Haes-sal terbangun dengan rasa sakit luar biasa. Bulu-bulu sayapnya meleleh, tulang sayapnya serasa dipatahkan, tubuhnya pun remuk redam. Namun, dia tetap memaksakan diri membuka mata dan duduk. Spontan dia meraba dada karena hal terakhir yang diingatnya adalah sebatang panah yang melesat cepat.
Sudah tak ada. Haes-sal mengernyit.
"Bagus kau sudah siuman, Jenderal."
Netra emas Haes-sal berserobok dengan bola mata cemerlang milik sosok yang familiar. Serta-merta dia mengayunkan tangan, memunculkan gaenari dari ruang hampa.
"Jangan bermain-main denganku." Sosok itu menjentikkan jari.

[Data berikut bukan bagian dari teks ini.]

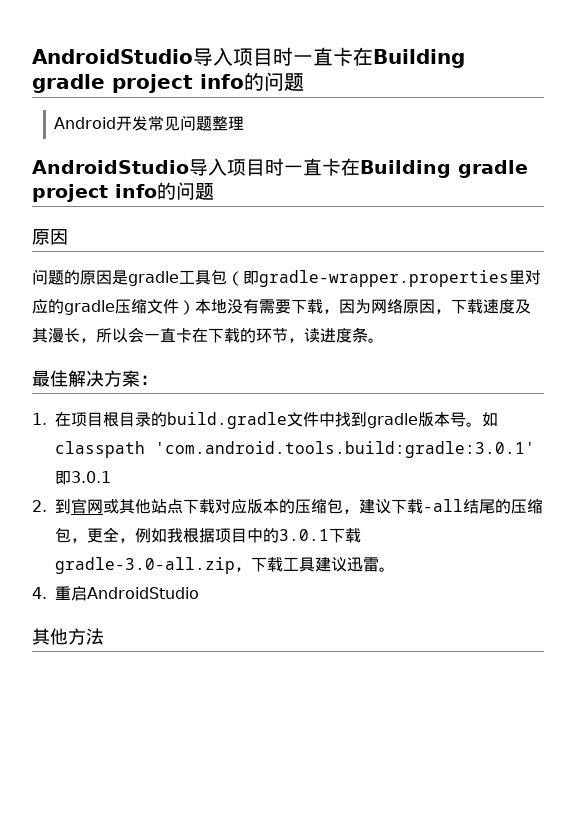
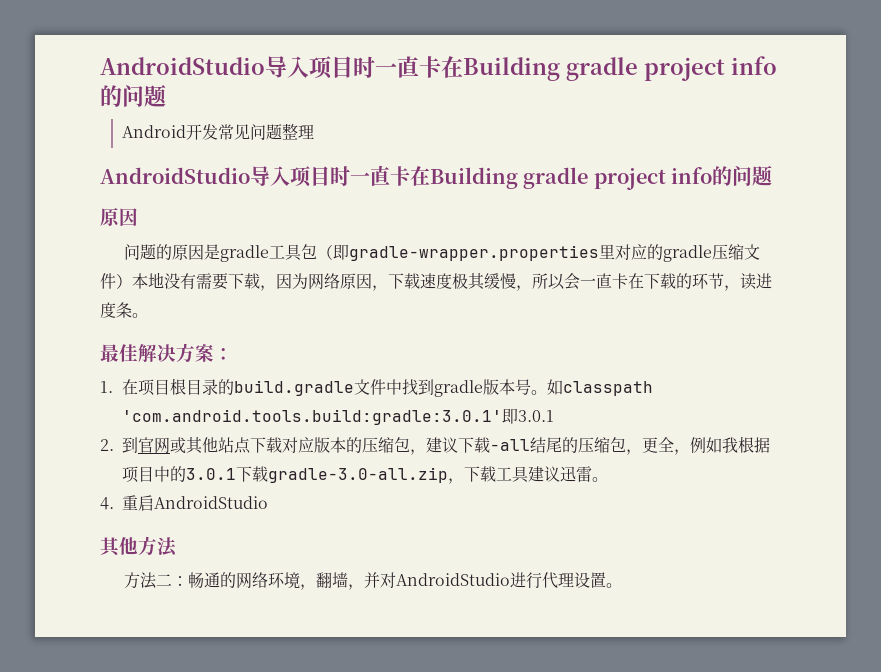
[515,299,531,314] [32,328,80,343] 及其漫长 -> [452,273,516,290] 极其缓慢
(104, 636) none -> [124,572,623,590] // 方法二：畅通的网络环境，翻墙，并对AndroidStudio进行代理设置。

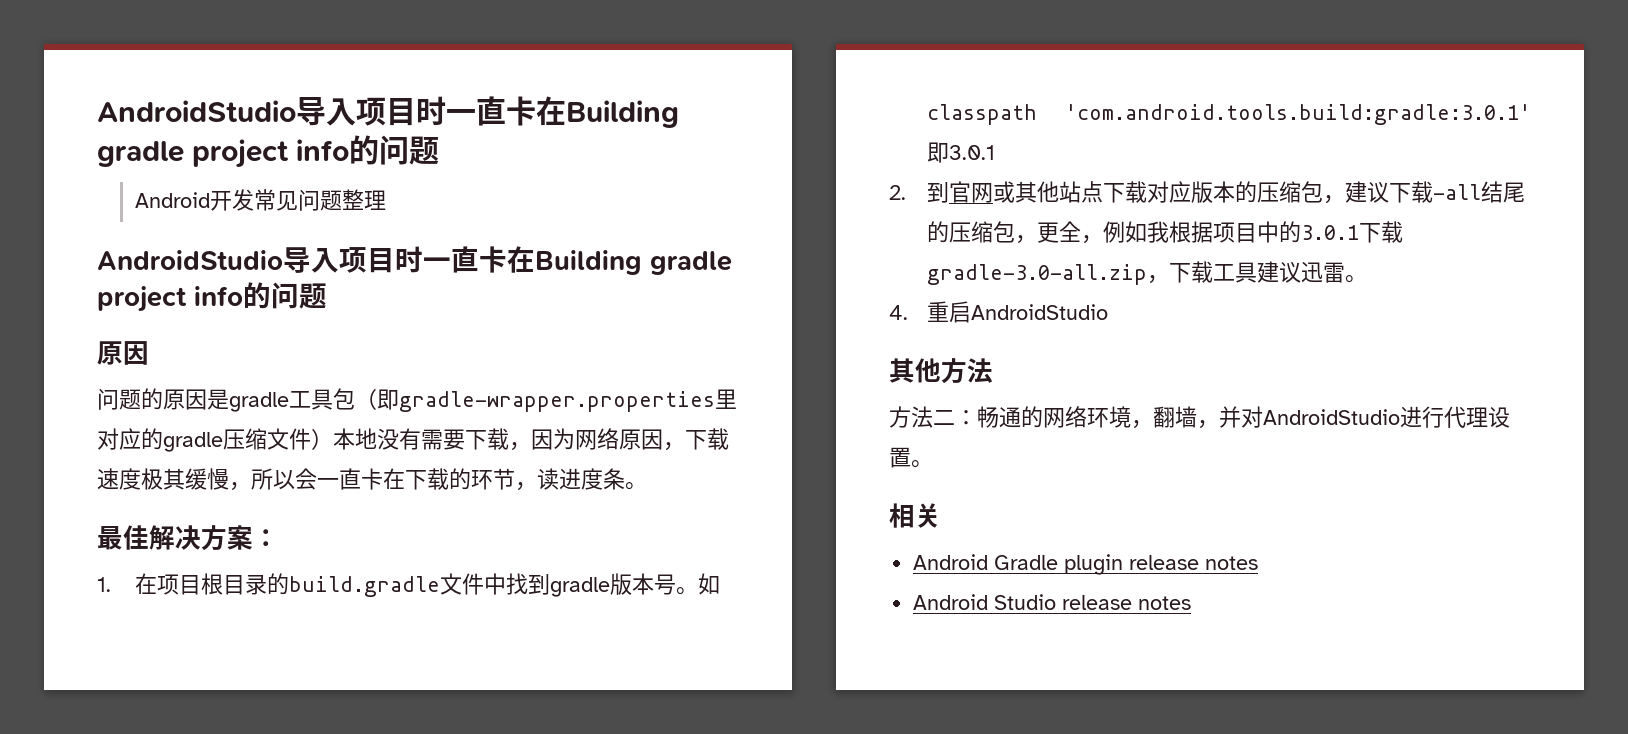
(623, 585) none -> [889,503,941,528] [913,554,1259,575] [913,594,1192,610] // 相关 // Android Gradle plugin release notes // Android Studio release notes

Tubuh Haes-sal terdorong ke belakang oleh sapuan angin maha dahsyat. Punggungnya menabrak tembok hingga hancur berantakan. Malaikat itu meringis menahan sakit. Darah segar mengalir di salah satu sudut bibir.
"Yang Mulia Dangun," ujarnya dengan napas tersengal. "Mengapa Anda melakukan ini?"
"Sejak kapan kau tahu aku adalah pelakunya, Jenderal?"